## Required work:
Below are some records. Return exactly the lines from the one with "PvOpt v3.17.0 onwards." to the one with "por las restricciones.", and nothing else.

## Records:
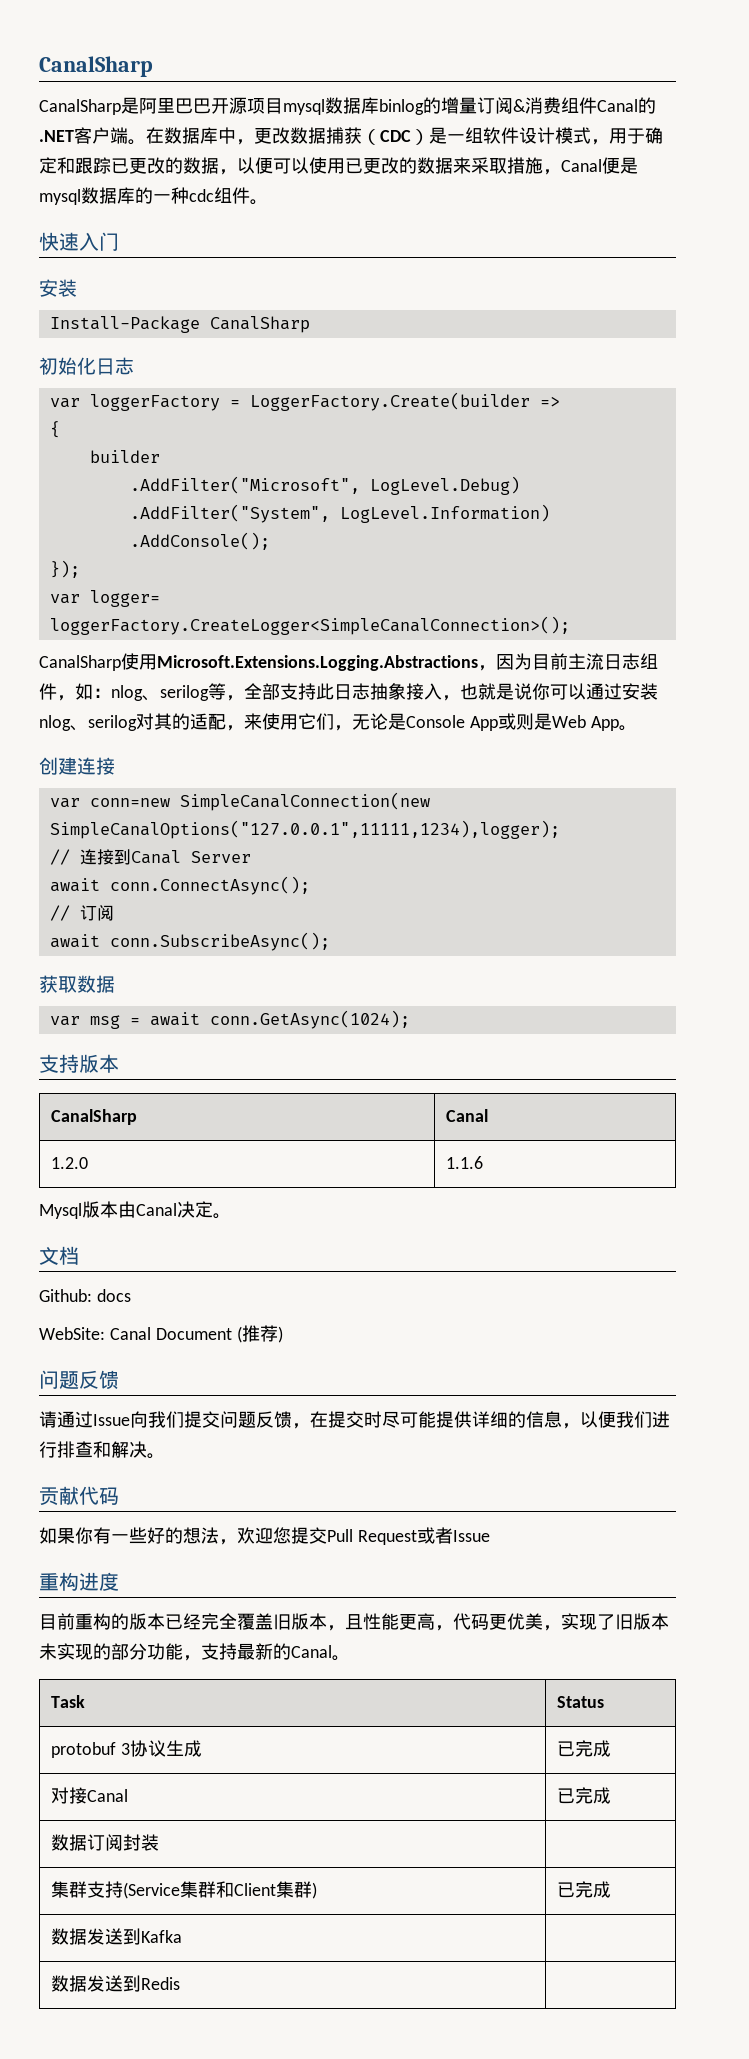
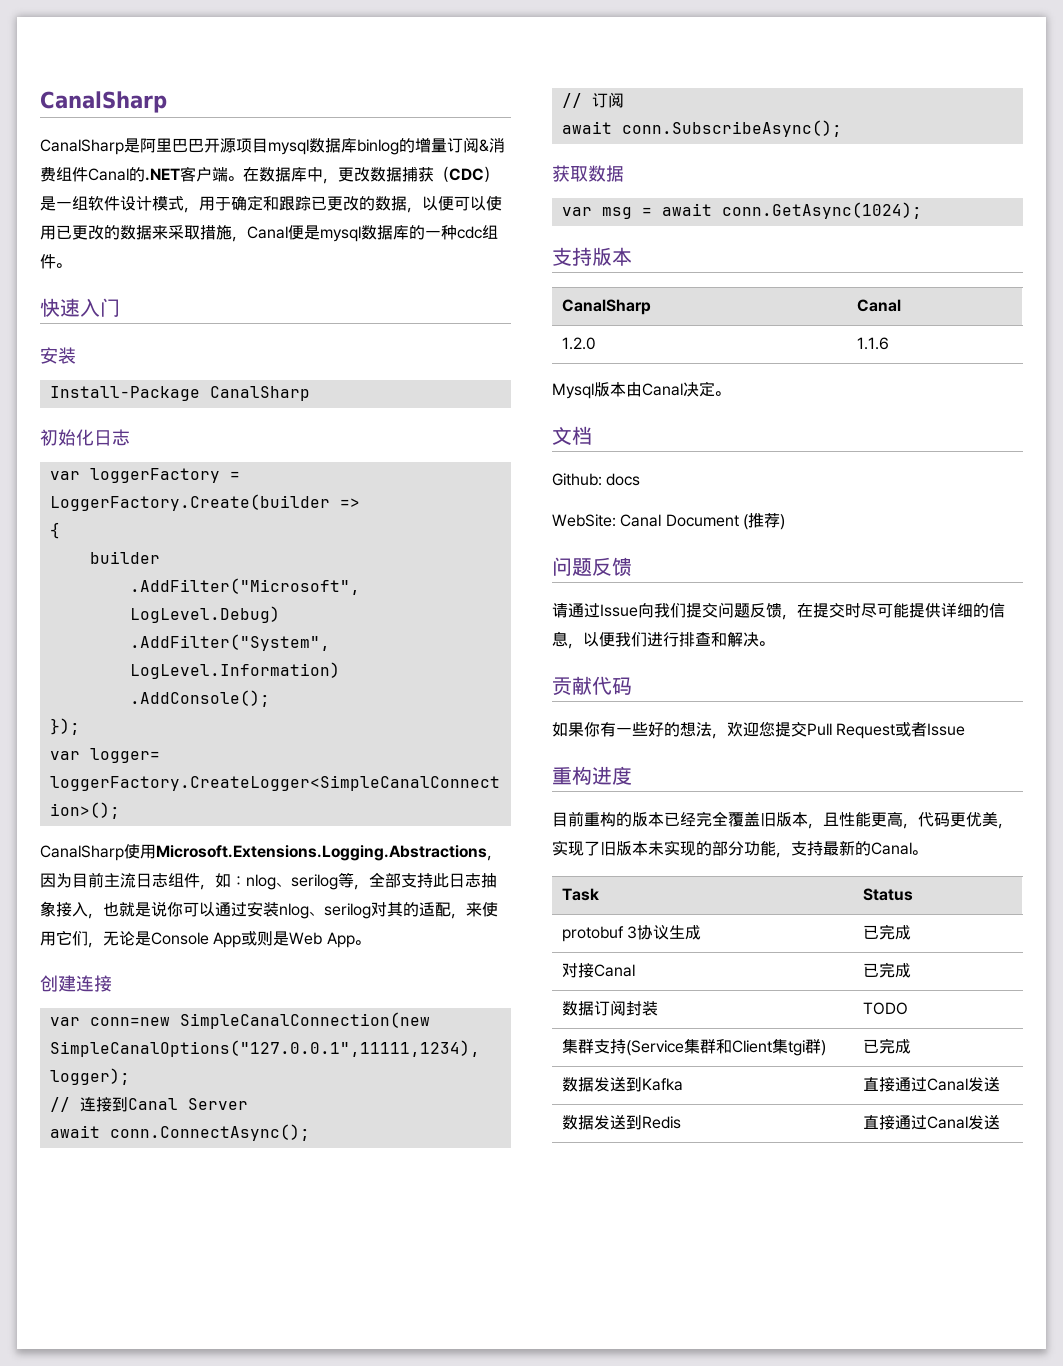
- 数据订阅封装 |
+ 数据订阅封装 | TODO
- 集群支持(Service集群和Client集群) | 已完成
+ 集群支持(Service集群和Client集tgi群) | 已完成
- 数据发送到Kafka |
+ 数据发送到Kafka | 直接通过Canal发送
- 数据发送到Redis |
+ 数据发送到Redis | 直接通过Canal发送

--

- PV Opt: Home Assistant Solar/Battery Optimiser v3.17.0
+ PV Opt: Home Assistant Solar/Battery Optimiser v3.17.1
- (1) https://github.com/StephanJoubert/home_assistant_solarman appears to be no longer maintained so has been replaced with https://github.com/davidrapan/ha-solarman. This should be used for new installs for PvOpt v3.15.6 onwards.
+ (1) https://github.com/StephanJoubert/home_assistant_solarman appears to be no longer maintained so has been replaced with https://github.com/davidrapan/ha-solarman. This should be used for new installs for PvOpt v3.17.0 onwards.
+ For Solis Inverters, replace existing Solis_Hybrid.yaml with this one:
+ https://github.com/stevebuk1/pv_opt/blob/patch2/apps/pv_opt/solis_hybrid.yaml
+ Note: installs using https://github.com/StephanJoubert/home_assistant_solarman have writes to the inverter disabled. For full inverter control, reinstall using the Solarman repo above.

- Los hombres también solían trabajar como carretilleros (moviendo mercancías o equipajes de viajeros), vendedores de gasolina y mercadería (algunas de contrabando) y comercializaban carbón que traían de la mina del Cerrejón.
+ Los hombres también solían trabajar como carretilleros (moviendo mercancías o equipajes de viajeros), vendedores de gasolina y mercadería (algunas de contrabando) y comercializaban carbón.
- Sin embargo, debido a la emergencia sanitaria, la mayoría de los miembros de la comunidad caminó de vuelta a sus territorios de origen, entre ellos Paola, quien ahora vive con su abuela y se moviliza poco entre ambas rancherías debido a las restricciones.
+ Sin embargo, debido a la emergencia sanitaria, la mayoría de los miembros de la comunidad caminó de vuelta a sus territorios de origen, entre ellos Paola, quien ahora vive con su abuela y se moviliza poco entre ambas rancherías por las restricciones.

## Answer below:
+ (1) https://github.com/StephanJoubert/home_assistant_solarman appears to be no longer maintained so has been replaced with https://github.com/davidrapan/ha-solarman. This should be used for new installs for PvOpt v3.17.0 onwards.
+ For Solis Inverters, replace existing Solis_Hybrid.yaml with this one:
+ https://github.com/stevebuk1/pv_opt/blob/patch2/apps/pv_opt/solis_hybrid.yaml
+ Note: installs using https://github.com/StephanJoubert/home_assistant_solarman have writes to the inverter disabled. For full inverter control, reinstall using the Solarman repo above.

- Los hombres también solían trabajar como carretilleros (moviendo mercancías o equipajes de viajeros), vendedores de gasolina y mercadería (algunas de contrabando) y comercializaban carbón que traían de la mina del Cerrejón.
+ Los hombres también solían trabajar como carretilleros (moviendo mercancías o equipajes de viajeros), vendedores de gasolina y mercadería (algunas de contrabando) y comercializaban carbón.
- Sin embargo, debido a la emergencia sanitaria, la mayoría de los miembros de la comunidad caminó de vuelta a sus territorios de origen, entre ellos Paola, quien ahora vive con su abuela y se moviliza poco entre ambas rancherías debido a las restricciones.
+ Sin embargo, debido a la emergencia sanitaria, la mayoría de los miembros de la comunidad caminó de vuelta a sus territorios de origen, entre ellos Paola, quien ahora vive con su abuela y se moviliza poco entre ambas rancherías por las restricciones.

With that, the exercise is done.